Apple recently confirmed the relaunch of its previously closed, public bug bounty program. The company made the announcement earlier this year at the Black Hat security conference in Las Vegas.
Till now, Apple organized an invitation-based bug bounty program for selected researchers and accepted only iOS related bugs. From now, the company accepts vulnerability reports from all security researchers and for a range of products that include iPadOS, tvOS, watchOS, macOS, and iCloud.
Apple published an official announcement detailing the rules of the bug bounty program, along with a breakdown of the rewards. The company also increased its maximum reward from US$ 200,000 to US$ 1,500,000, based on the exploit complexity and severity.
“As part of Apple’s commitment to security, we reward researchers who share with us critical issues and the techniques used to exploit them. We make it a priority to resolve confirmed issues as quickly as possible in order to best protect customers.
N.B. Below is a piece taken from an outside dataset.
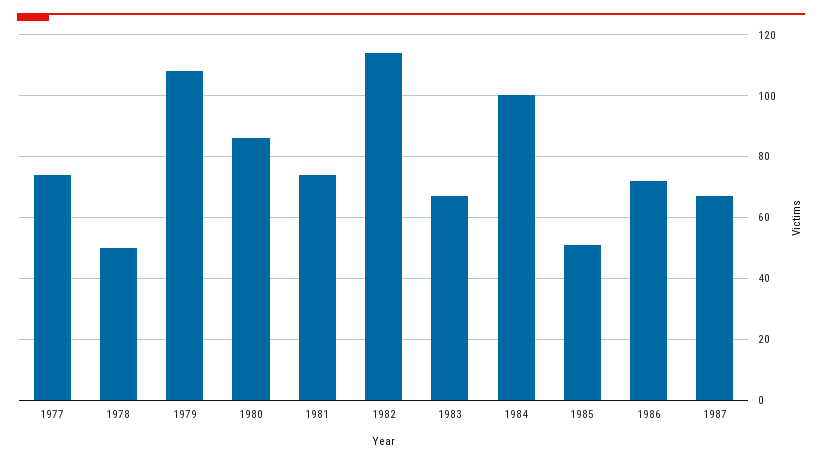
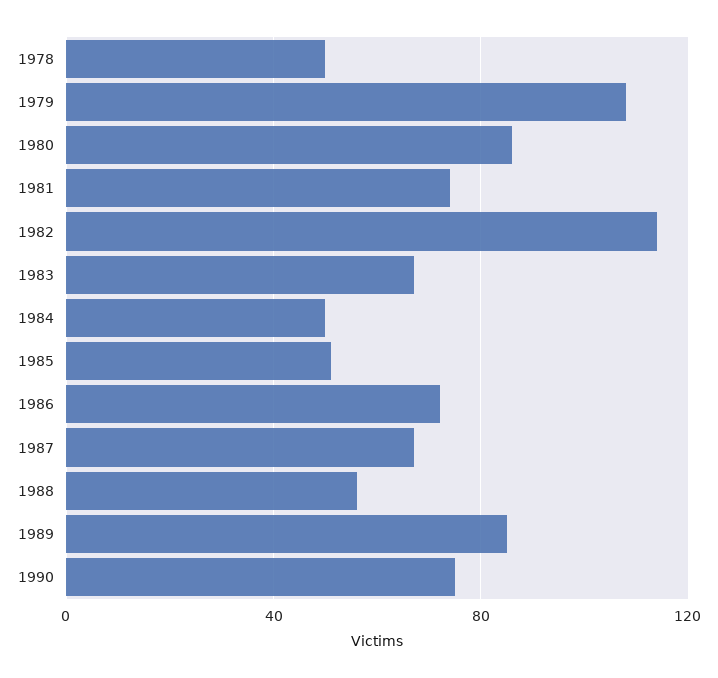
1977: 75 -> none
1984: 100 -> 50
1988: none -> 55
1989: none -> 85
1990: none -> 75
Apple offers public recognition for those who submit valid reports and will match donations of the bounty payment to qualifying charities,” Apple said in a statement.
In order to earn maximum rewards and other bonuses, researchers must submit clear bug reports, which include:
- A detailed description of the issues being reported.
- Any prerequisites and steps to get the system to an impacted state.
- A reasonably reliable exploit for the issue being reported.
- Enough information for Apple to be able to reasonably reproduce the issue.
Apple also mentioned a detailed set of bounty categories ranging from a minimum bounty of US$ 25,000 to a maximum of US$ 1,000,000.
Apple isn’t the only company to offer huge bug bounty rewards. Earlier this year, Google announced the increase in its bug bounty rewards. The company raised bounties for Chrome and Google Play related bugs. Google launched the vulnerability rewards program in 2010 and provides cash rewards to security researchers who report vulnerabilities in Google code. The company stated that they’ve received around 8,500 vulnerability reports and paid rewards over US$5 million (£4 million).